Diyarbakır Barosu, 5 Nisan Avukatlar Günü dolayısıyla eski Baro Başkanı Tahir Elçi'nin vurulduğu Sur'daki Yenikapı Sokak’ta basın açıklaması yaptı. Açıklamaya, Diyarbakır Baro Başkanı Ahmet Özmen ve CHP İstanbul Milletvekili Sezgin Tanrıkulu’nun yanı sıra çok sayıda avukat katıldı. Avukatların cüppeleriyle katıldığı açıklamada, üzerinde Elçi'nin fotoğrafının bulunduğu Kürtçe ve Türkçe "Seni unutmayacağız" pankartı taşındı. Açıklamada konuşan Baro Başkanı Özmen, Avukatlar Günü'nü ağır mesleki ve toplumsal sorunlar içinde, ebedi başkanları Tahir Elçi'nin yokluğunda karşıladıklarını belirterek, hızlı ve etkili bir şekilde yürütülmeyen soruşturmayı ve halen faillerin ortaya çıkarılmamasını protesto etmek için Elçi'nin katledildiği sokakta açıklama yaptıklarını ifade etti.

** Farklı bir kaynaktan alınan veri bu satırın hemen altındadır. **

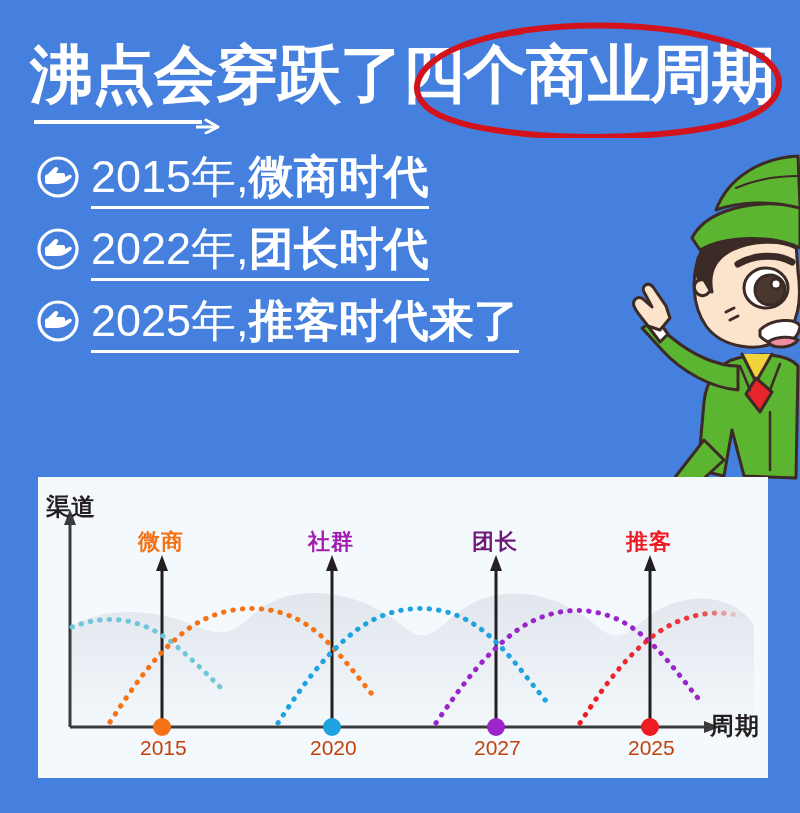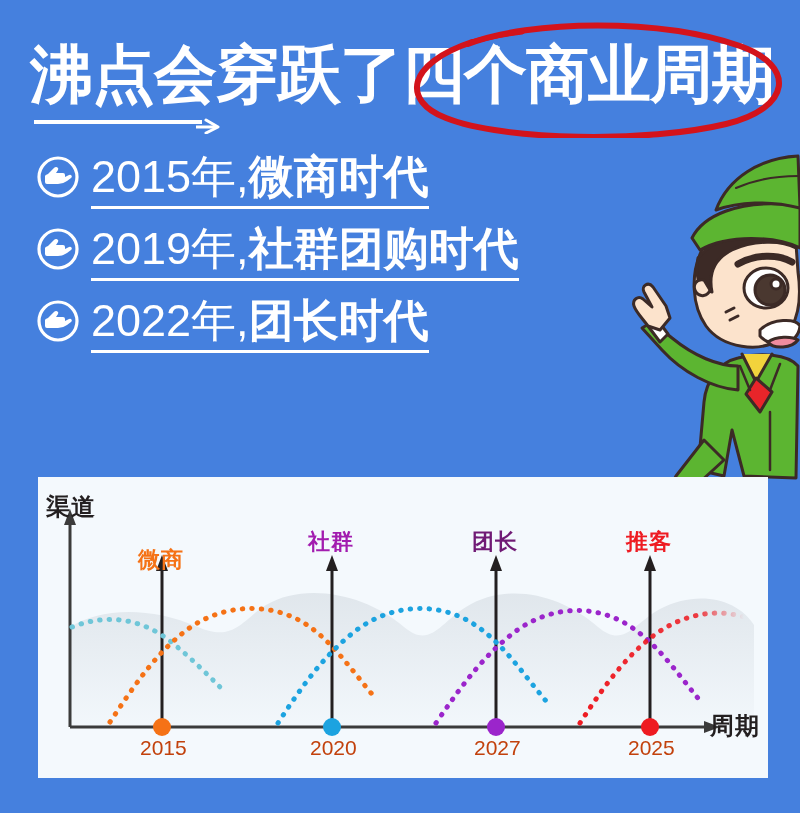--- a/index.html
+++ b/index.html
@@ -107,34 +107,34 @@
 
   <div class="bullets">
 
     <div class="bullet-row">
       <svg class="bullet-icon" viewBox="0 0 44 44">
         <circle cx="22" cy="22" r="19" fill="none" stroke="#ffffff" stroke-width="3.2"></circle>
         <path d="M9 21 L9 27 Q9 29 11 29 L22 29 Q27 29 31 26 L35 23 Q36.5 22 35.5 20.5 Q34.5 19.2 33 20 L29 22 L29 20 Q29 18 27 18 L20 18 L22 15 Q23 13.2 21.2 12.2 Q19.5 11.4 18.2 12.8 L12 19 Q9 20 9 21 Z" fill="#ffffff"></path>
       </svg><span class="bullet-text"><span class="by">2015年,</span><span class="be">微商时代</span></span>
     </div>
 
-    <div class="bullet-row">
-      <svg class="bullet-icon" viewBox="0 0 44 44">
-        <circle cx="22" cy="22" r="19" fill="none" stroke="#ffffff" stroke-width="3.2"></circle>
-        <path d="M9 21 L9 27 Q9 29 11 29 L22 29 Q27 29 31 26 L35 23 Q36.5 22 35.5 20.5 Q34.5 19.2 33 20 L29 22 L29 20 Q29 18 27 18 L20 18 L22 15 Q23 13.2 21.2 12.2 Q19.5 11.4 18.2 12.8 L12 19 Q9 20 9 21 Z" fill="#ffffff"></path>
-      </svg><span class="bullet-text"><span class="by">2019年,</span><span class="be">社群团购时代</span></span>
-    </div>
 
     <div class="bullet-row">
       <svg class="bullet-icon" viewBox="0 0 44 44">
         <circle cx="22" cy="22" r="19" fill="none" stroke="#ffffff" stroke-width="3.2"></circle>
         <path d="M9 21 L9 27 Q9 29 11 29 L22 29 Q27 29 31 26 L35 23 Q36.5 22 35.5 20.5 Q34.5 19.2 33 20 L29 22 L29 20 Q29 18 27 18 L20 18 L22 15 Q23 13.2 21.2 12.2 Q19.5 11.4 18.2 12.8 L12 19 Q9 20 9 21 Z" fill="#ffffff"></path>
       </svg><span class="bullet-text"><span class="by">2022年,</span><span class="be">团长时代</span></span>
     </div>
 
+    <div class="bullet-row">
+      <svg class="bullet-icon" viewBox="0 0 44 44">
+        <circle cx="22" cy="22" r="19" fill="none" stroke="#ffffff" stroke-width="3.2"></circle>
+        <path d="M9 21 L9 27 Q9 29 11 29 L22 29 Q27 29 31 26 L35 23 Q36.5 22 35.5 20.5 Q34.5 19.2 33 20 L29 22 L29 20 Q29 18 27 18 L20 18 L22 15 Q23 13.2 21.2 12.2 Q19.5 11.4 18.2 12.8 L12 19 Q9 20 9 21 Z" fill="#ffffff"></path>
+      </svg><span class="bullet-text"><span class="by">2025年,</span><span class="be">推客时代来了</span></span>
+    </div>
 
   </div>
 
   <svg class="mascot" viewBox="0 0 180 360">
     <g stroke="#3C2A26" stroke-width="3" stroke-linejoin="round" stroke-linecap="round">
 
       <path d="M118 218 C100 222 86 240 84 262 L78 330 L104 336 L112 290 L124 336 L176 338 L178 226 C168 214 140 212 118 218 Z" fill="#5CB531"></path>
 
       <path d="M84 300 L56 336 L48 352 L66 358 L80 342 L104 320 Z" fill="#5CB531"></path>
       <path d="M48 352 L66 358 L60 344 Z" fill="#A8B33A"></path>
@@ -228,21 +228,21 @@
 
       <circle cx="124" cy="250" r="9" fill="#F57216"></circle>
       <circle cx="294" cy="250" r="9" fill="#1CA3E0"></circle>
       <circle cx="458" cy="250" r="9" fill="#9B25CB"></circle>
       <circle cx="612" cy="250" r="9" fill="#EE1B22"></circle>
     </svg>
 
     <div class="axis-label y-axis-label">渠道</div>
     <div class="axis-label x-axis-label">周期</div>
 
-    <div class="era-label" style="left:100px;top:50px;color:#F57216;margin-top:18px;">微商</div>
+    <div class="era-label" style="left:100px;top:50px;color:#F57216;">微商</div>
     <div class="era-label" style="left:270px;top:50px;color:#a21caf;">社群</div>
     <div class="era-label" style="left:434px;top:50px;color:#701a75;">团长</div>
     <div class="era-label" style="left:588px;top:50px;color:#EE1B22;">推客</div>
 
     <div class="tick-label" style="left:102px;top:259px;">2015</div>
     <div class="tick-label" style="left:272px;top:259px;">2020</div>
     <div class="tick-label" style="left:436px;top:259px;">2027</div>
     <div class="tick-label" style="left:590px;top:259px;">2025</div>
 
   </div>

'ELÇİ'NİN ÖNGÖRDÜĞÜ OLUMSUZLAR SON BİR BUÇUK YILDA YAŞANDI'
Son yıllarda ülkede yaşanan olumsuz gelişmelerin sadece hukuk alanında değil, toplumun bütün kesimlerinde yeni sorunlar yarattığına işaret eden Özmen, “28 Kasım 2015 tarihinde Baro başkanımız Tahir Elçi'nin tam da bulunduğumuz alanda dikkat çektiği ve öngördüğü olumsuzlukların tamamı son bir buçuk yıl içerisinde bölgemizde maalesef bütün ağırlığıyla yaşanmıştır. Bölgedeki birçok kent ve ilçe merkezinde başlayan çatışmalarla birlikte, binlerce insanımız yaşamını yitirmiş, yaşam alanları kullanılamaz hale gelmiş, yüz binlerce insanımız yerinden edilerek zorunlu göçe maruz bırakılmış, ilan edilen sokağa çıkma yasakları ile birlikte temel hak ve özgürlüklere yönelik kısıtlamalarla demokratik kazanımların tamamı askıya alınmıştır" dedi.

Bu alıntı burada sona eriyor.